Em 2018, o Tribunal de Justiça de São Paulo (TJ-SP) tomou uma decisão semelhante ao STJ. O TJ-SP aceitou o argumento da Defensoria Pública de São Paulo de que provas utilizadas para incriminar uma jovem de 21 anos, além de insuficientes, eram ilícitas, porque foram obtidas por meio de denúncia de uma médica que a atendeu, violando o sigilo profissional.
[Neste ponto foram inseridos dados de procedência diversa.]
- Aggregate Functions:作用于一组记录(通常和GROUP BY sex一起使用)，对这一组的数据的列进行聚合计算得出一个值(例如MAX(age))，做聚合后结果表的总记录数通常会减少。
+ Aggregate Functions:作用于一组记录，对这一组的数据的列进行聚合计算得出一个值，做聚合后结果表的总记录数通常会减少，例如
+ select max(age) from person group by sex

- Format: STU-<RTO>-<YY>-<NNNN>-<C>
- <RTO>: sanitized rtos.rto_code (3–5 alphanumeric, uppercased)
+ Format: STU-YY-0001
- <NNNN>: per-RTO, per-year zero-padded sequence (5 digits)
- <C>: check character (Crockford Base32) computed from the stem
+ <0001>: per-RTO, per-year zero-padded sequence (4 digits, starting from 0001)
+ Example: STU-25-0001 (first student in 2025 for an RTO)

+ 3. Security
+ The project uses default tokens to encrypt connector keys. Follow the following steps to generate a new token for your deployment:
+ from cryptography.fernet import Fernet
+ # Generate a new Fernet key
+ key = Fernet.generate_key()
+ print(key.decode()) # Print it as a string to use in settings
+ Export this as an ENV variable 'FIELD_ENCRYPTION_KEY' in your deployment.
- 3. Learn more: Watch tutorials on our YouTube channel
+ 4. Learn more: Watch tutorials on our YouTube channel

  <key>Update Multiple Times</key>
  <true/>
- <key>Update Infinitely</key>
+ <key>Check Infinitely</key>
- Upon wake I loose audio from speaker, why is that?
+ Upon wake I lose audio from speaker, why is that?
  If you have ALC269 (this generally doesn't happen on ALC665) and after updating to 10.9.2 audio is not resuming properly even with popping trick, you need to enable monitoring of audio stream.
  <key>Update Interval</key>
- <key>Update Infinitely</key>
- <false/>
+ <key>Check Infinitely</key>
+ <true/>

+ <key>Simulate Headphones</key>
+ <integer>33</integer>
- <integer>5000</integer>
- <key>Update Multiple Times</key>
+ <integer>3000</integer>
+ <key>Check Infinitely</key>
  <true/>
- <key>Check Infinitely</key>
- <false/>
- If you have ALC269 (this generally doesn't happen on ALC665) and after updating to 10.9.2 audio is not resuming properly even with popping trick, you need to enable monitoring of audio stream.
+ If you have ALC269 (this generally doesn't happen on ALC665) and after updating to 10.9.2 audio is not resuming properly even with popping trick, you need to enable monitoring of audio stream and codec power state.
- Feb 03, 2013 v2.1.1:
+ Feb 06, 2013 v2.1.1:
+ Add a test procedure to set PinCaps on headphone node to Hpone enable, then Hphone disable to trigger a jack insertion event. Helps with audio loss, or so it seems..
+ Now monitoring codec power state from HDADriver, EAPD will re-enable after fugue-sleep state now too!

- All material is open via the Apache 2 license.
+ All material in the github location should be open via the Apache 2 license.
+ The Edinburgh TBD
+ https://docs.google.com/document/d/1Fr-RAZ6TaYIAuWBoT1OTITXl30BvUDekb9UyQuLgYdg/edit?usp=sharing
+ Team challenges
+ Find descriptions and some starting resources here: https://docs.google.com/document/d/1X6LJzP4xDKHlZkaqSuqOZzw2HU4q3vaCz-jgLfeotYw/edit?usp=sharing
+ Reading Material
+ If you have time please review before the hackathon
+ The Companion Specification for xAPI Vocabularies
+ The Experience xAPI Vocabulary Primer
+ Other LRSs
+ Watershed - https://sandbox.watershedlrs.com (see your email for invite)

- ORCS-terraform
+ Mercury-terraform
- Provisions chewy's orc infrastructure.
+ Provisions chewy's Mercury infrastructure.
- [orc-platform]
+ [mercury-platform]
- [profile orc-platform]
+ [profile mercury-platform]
O pedido da Defensoria integrou um conjunto de 30 habeas corpus requisitados em favor de mulheres acusadas do mesmo crime.
“Médico não é polícia. Médico é um cuidador que testemunha a palavra ao cuidar das dores. Médico não pode denunciar uma mulher à polícia”, resumiu a antropóloga Debora Diniz nas redes sociais após decisão do STJ.
Dentro deste julgamento, o STJ não analisou a constitucionalidade do crime de aborto. Essa questão está em julgamento no Supremo Tribunal Federal (STF), após uma ação do PSOL que pede a liberação do aborto até 12 semanas de gestação. Ainda não há data para o julgamento, mas a relatora do caso, Rosa Weber, disse que pretende apresentar o voto e pautar a ação antes da aposentadoria em outubro.